### Records provided

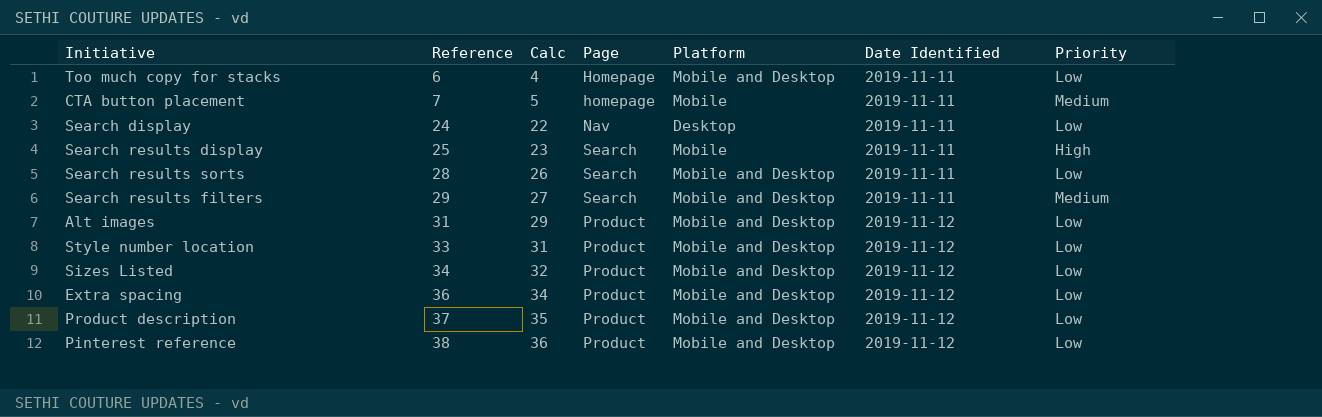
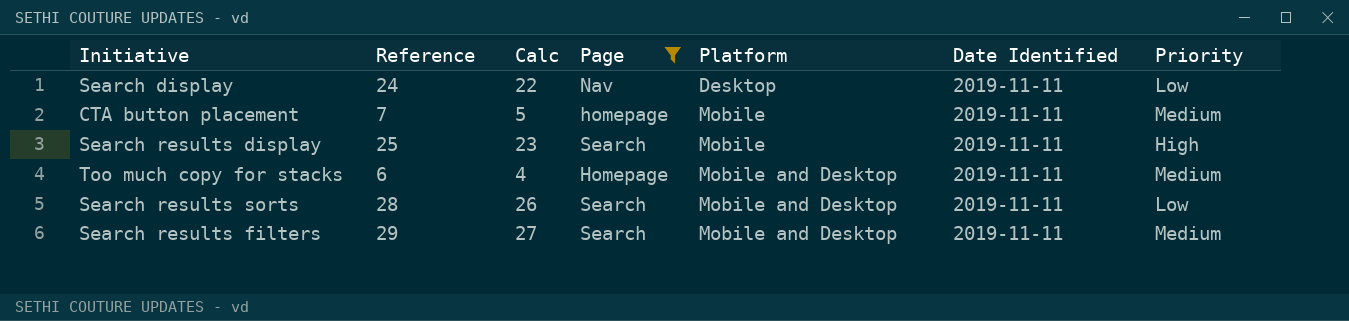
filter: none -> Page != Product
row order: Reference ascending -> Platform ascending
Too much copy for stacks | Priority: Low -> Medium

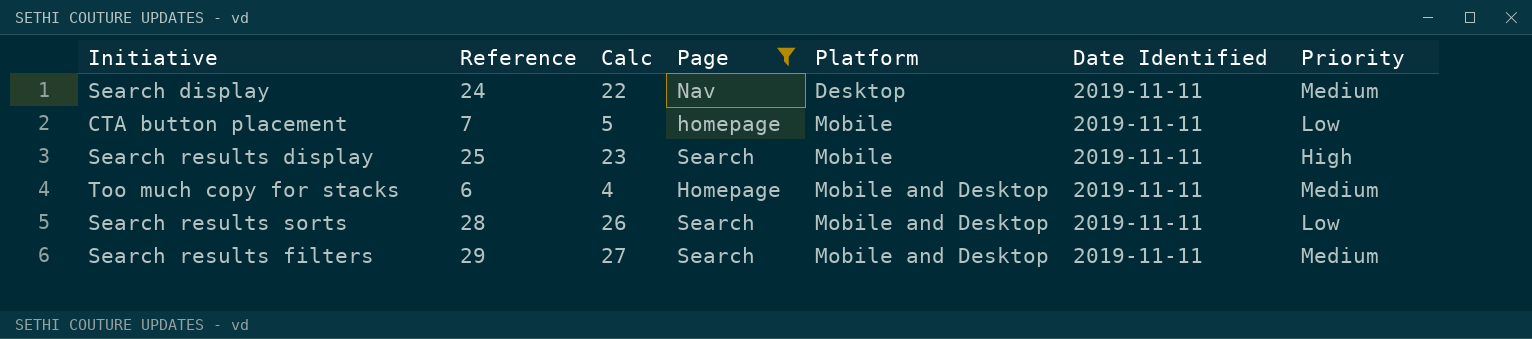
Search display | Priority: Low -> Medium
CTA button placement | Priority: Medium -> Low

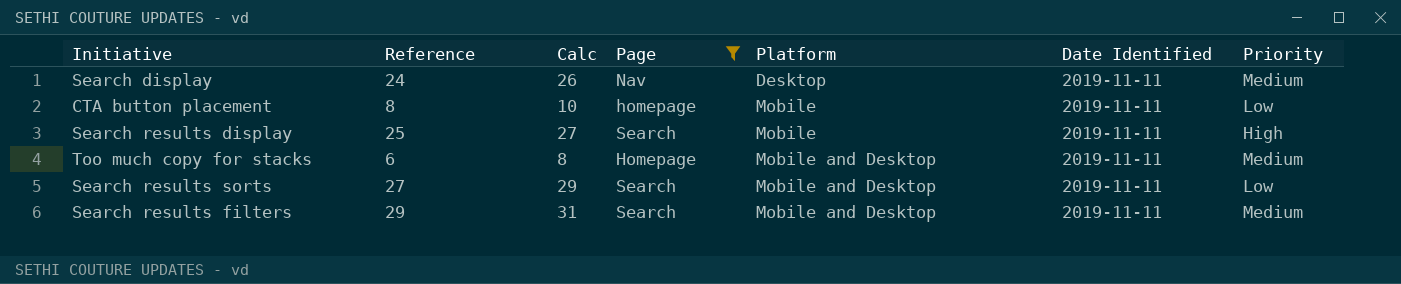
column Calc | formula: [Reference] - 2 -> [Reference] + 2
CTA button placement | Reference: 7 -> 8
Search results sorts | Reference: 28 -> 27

######

(Work order):
Output exactly the lines between the one containing "CTA button placement | Reference: 7 -> 8" and the final line above, both inclusive.

(Solution for this task):
CTA button placement | Reference: 7 -> 8
Search results sorts | Reference: 28 -> 27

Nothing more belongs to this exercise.